I just noticed your location there to be Edmonton, Alberta. I love that country. We have a Kiln at IXL brick in Medicine Hat that brought me there some years ago. Made some life long friends while there and threaten a return trip some day. Not to go on, but beautiful country and super nice quality people is how my wife and I remember that trip.


----------



## tonyvdb (Sep 5, 2007)

rpearson said:


> I just noticed your location there to be Edmonton, Alberta. I love that country. We have a Kiln at IXL brick in Medicine Hat that brought me there some years ago. Made some life long friends while there and threaten a return trip some day. Not to go on, but beautiful country and super nice quality people is how my wife and I remember that trip.
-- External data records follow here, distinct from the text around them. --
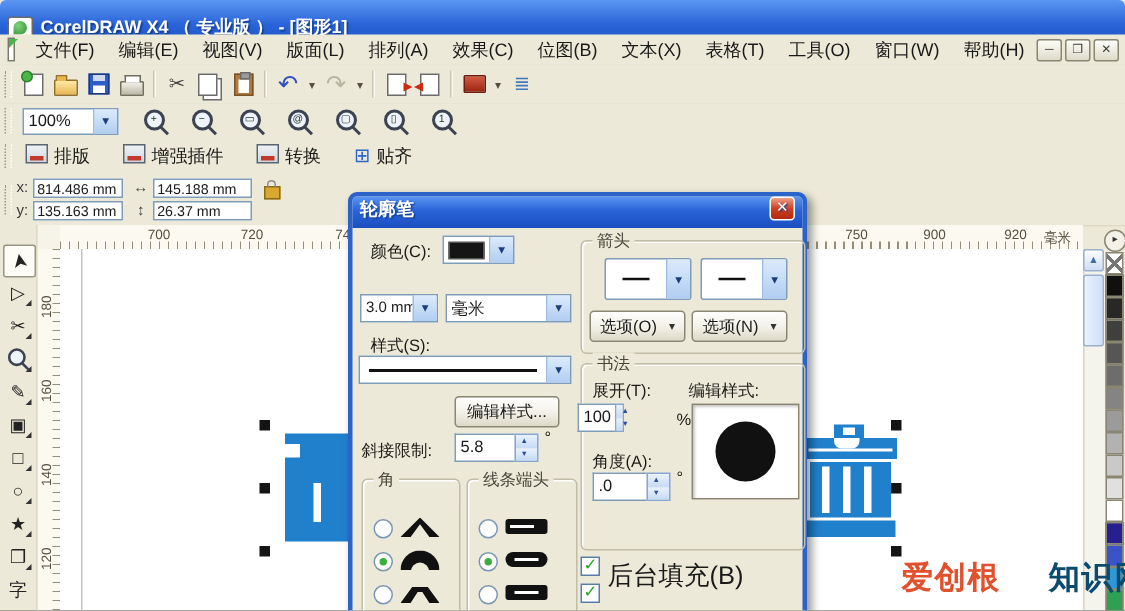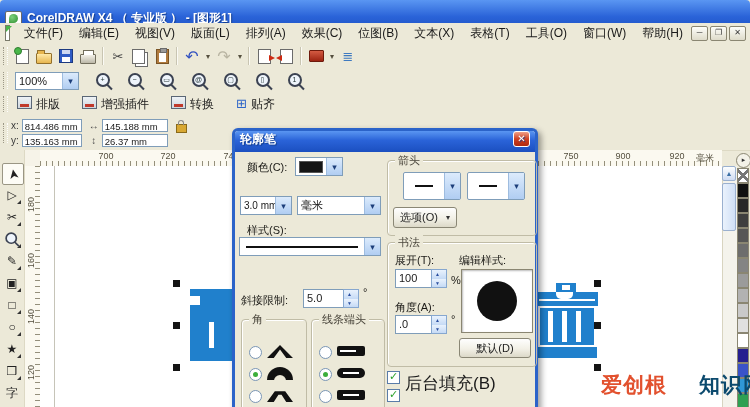"选项(N)" span.xpbtn { html: none -> <span>选项(N)</span> }
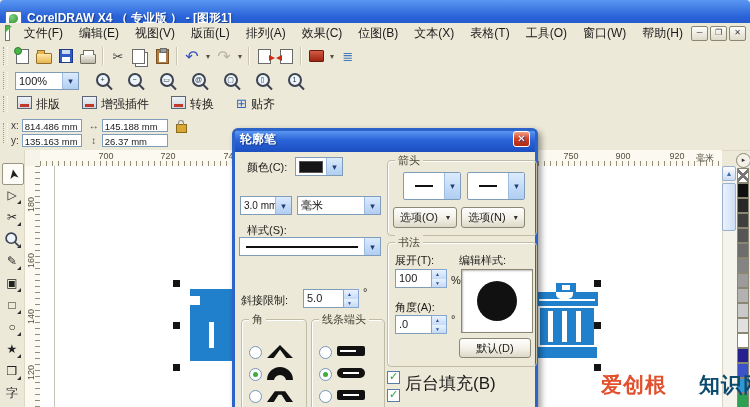"编辑样式..." span.xpbtn { html: none -> <span>编辑样式...</span> }
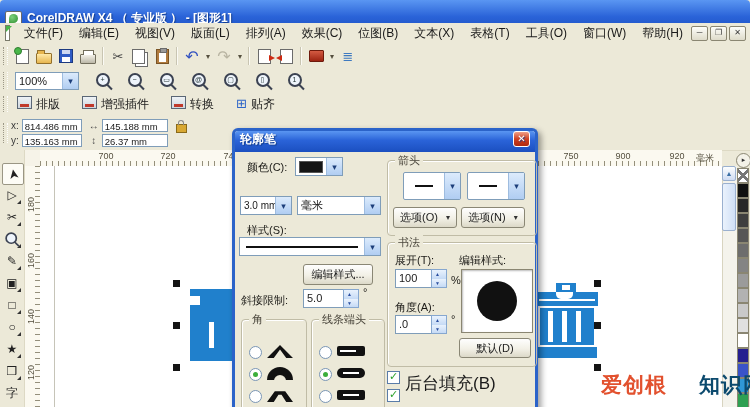"100" span.spin { left: 160px -> 150px; width: 52px -> 31px }
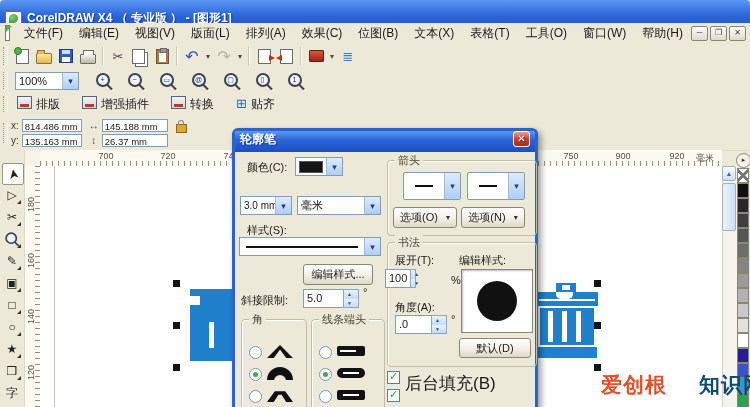"5.0" span.sval { text: 5.0 -> 5.8 }
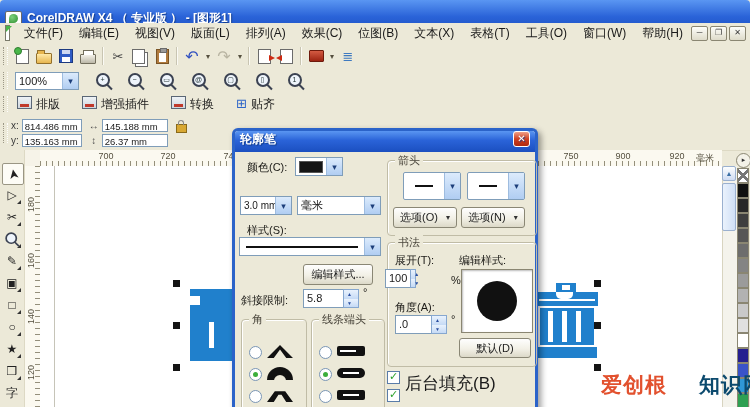"默认(D)" span.xpbtn { html: <span>默认(D)</span> -> none }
Yup, lived up here all my life. Have you been up to Edmonton or just Southern Alberta? 
Glad to hear that you made good friends and that your time here was memorable :T


----------



## rpearson (Jul 9, 2013)

tonyvdb said:


> Trust me, if you go with the Ultras as fronts your not going to ever use even close to 300watts. As far as the runarounds are you referring to the Ultra bookshelves or the SBS-02s?
> The SBS-02s are a steal of a deal but if your budget allows the ultra bookshelves or even better the bipole Ultras would be the best match.
> 
> Going with the balanced outputs of the Oppo wont yield any advantage that you will hear so dont let that get in your way.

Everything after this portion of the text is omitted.